- [TRY IT]
Nothing may be left out or changed. Print every entry.

[Dataset entries]
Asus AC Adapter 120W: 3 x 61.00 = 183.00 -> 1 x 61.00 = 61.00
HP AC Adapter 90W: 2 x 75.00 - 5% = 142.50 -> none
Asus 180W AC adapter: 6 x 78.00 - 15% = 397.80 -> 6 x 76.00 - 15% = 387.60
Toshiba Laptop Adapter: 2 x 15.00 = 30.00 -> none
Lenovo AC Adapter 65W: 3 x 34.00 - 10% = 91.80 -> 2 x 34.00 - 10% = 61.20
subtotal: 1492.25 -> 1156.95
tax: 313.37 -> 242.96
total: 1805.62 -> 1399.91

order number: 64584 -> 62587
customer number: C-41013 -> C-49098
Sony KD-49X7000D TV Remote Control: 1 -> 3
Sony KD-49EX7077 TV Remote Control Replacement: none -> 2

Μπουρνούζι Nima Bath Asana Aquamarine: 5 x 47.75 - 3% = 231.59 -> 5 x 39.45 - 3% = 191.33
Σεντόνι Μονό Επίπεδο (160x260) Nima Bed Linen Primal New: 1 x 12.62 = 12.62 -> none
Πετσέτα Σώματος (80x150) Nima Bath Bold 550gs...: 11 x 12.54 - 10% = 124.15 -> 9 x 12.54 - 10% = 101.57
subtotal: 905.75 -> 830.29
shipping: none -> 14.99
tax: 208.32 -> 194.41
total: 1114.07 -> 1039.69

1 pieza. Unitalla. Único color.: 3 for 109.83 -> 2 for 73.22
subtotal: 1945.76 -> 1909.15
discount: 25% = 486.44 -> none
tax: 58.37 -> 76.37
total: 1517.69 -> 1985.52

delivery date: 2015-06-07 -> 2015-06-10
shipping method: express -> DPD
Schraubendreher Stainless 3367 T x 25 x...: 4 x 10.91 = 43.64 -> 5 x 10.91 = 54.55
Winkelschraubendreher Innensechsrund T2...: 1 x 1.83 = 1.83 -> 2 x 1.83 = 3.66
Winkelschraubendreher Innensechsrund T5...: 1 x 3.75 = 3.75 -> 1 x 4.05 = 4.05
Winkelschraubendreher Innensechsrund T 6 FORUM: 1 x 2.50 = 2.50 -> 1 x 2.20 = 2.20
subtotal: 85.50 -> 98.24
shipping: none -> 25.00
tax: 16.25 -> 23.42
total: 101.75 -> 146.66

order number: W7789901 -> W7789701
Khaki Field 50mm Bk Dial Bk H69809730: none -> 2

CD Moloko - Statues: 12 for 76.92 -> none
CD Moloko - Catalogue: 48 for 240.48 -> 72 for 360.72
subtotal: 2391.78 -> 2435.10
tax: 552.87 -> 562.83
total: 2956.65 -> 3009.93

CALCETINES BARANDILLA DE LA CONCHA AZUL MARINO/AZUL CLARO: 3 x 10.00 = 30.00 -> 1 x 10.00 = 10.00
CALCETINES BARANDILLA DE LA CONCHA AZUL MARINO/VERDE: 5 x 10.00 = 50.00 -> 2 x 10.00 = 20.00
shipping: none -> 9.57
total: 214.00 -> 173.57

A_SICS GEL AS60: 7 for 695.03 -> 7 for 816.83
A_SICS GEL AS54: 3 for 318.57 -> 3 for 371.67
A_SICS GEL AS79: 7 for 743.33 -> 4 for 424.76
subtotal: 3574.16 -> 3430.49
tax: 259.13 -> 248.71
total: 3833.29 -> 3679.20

- [RESULT OF THIS TASK]
Asus AC Adapter 120W: 3 x 61.00 = 183.00 -> 1 x 61.00 = 61.00
HP AC Adapter 90W: 2 x 75.00 - 5% = 142.50 -> none
Asus 180W AC adapter: 6 x 78.00 - 15% = 397.80 -> 6 x 76.00 - 15% = 387.60
Toshiba Laptop Adapter: 2 x 15.00 = 30.00 -> none
Lenovo AC Adapter 65W: 3 x 34.00 - 10% = 91.80 -> 2 x 34.00 - 10% = 61.20
subtotal: 1492.25 -> 1156.95
tax: 313.37 -> 242.96
total: 1805.62 -> 1399.91

order number: 64584 -> 62587
customer number: C-41013 -> C-49098
Sony KD-49X7000D TV Remote Control: 1 -> 3
Sony KD-49EX7077 TV Remote Control Replacement: none -> 2

Μπουρνούζι Nima Bath Asana Aquamarine: 5 x 47.75 - 3% = 231.59 -> 5 x 39.45 - 3% = 191.33
Σεντόνι Μονό Επίπεδο (160x260) Nima Bed Linen Primal New: 1 x 12.62 = 12.62 -> none
Πετσέτα Σώματος (80x150) Nima Bath Bold 550gs...: 11 x 12.54 - 10% = 124.15 -> 9 x 12.54 - 10% = 101.57
subtotal: 905.75 -> 830.29
shipping: none -> 14.99
tax: 208.32 -> 194.41
total: 1114.07 -> 1039.69

1 pieza. Unitalla. Único color.: 3 for 109.83 -> 2 for 73.22
subtotal: 1945.76 -> 1909.15
discount: 25% = 486.44 -> none
tax: 58.37 -> 76.37
total: 1517.69 -> 1985.52

delivery date: 2015-06-07 -> 2015-06-10
shipping method: express -> DPD
Schraubendreher Stainless 3367 T x 25 x...: 4 x 10.91 = 43.64 -> 5 x 10.91 = 54.55
Winkelschraubendreher Innensechsrund T2...: 1 x 1.83 = 1.83 -> 2 x 1.83 = 3.66
Winkelschraubendreher Innensechsrund T5...: 1 x 3.75 = 3.75 -> 1 x 4.05 = 4.05
Winkelschraubendreher Innensechsrund T 6 FORUM: 1 x 2.50 = 2.50 -> 1 x 2.20 = 2.20
subtotal: 85.50 -> 98.24
shipping: none -> 25.00
tax: 16.25 -> 23.42
total: 101.75 -> 146.66

order number: W7789901 -> W7789701
Khaki Field 50mm Bk Dial Bk H69809730: none -> 2

CD Moloko - Statues: 12 for 76.92 -> none
CD Moloko - Catalogue: 48 for 240.48 -> 72 for 360.72
subtotal: 2391.78 -> 2435.10
tax: 552.87 -> 562.83
total: 2956.65 -> 3009.93

CALCETINES BARANDILLA DE LA CONCHA AZUL MARINO/AZUL CLARO: 3 x 10.00 = 30.00 -> 1 x 10.00 = 10.00
CALCETINES BARANDILLA DE LA CONCHA AZUL MARINO/VERDE: 5 x 10.00 = 50.00 -> 2 x 10.00 = 20.00
shipping: none -> 9.57
total: 214.00 -> 173.57

A_SICS GEL AS60: 7 for 695.03 -> 7 for 816.83
A_SICS GEL AS54: 3 for 318.57 -> 3 for 371.67
A_SICS GEL AS79: 7 for 743.33 -> 4 for 424.76
subtotal: 3574.16 -> 3430.49
tax: 259.13 -> 248.71
total: 3833.29 -> 3679.20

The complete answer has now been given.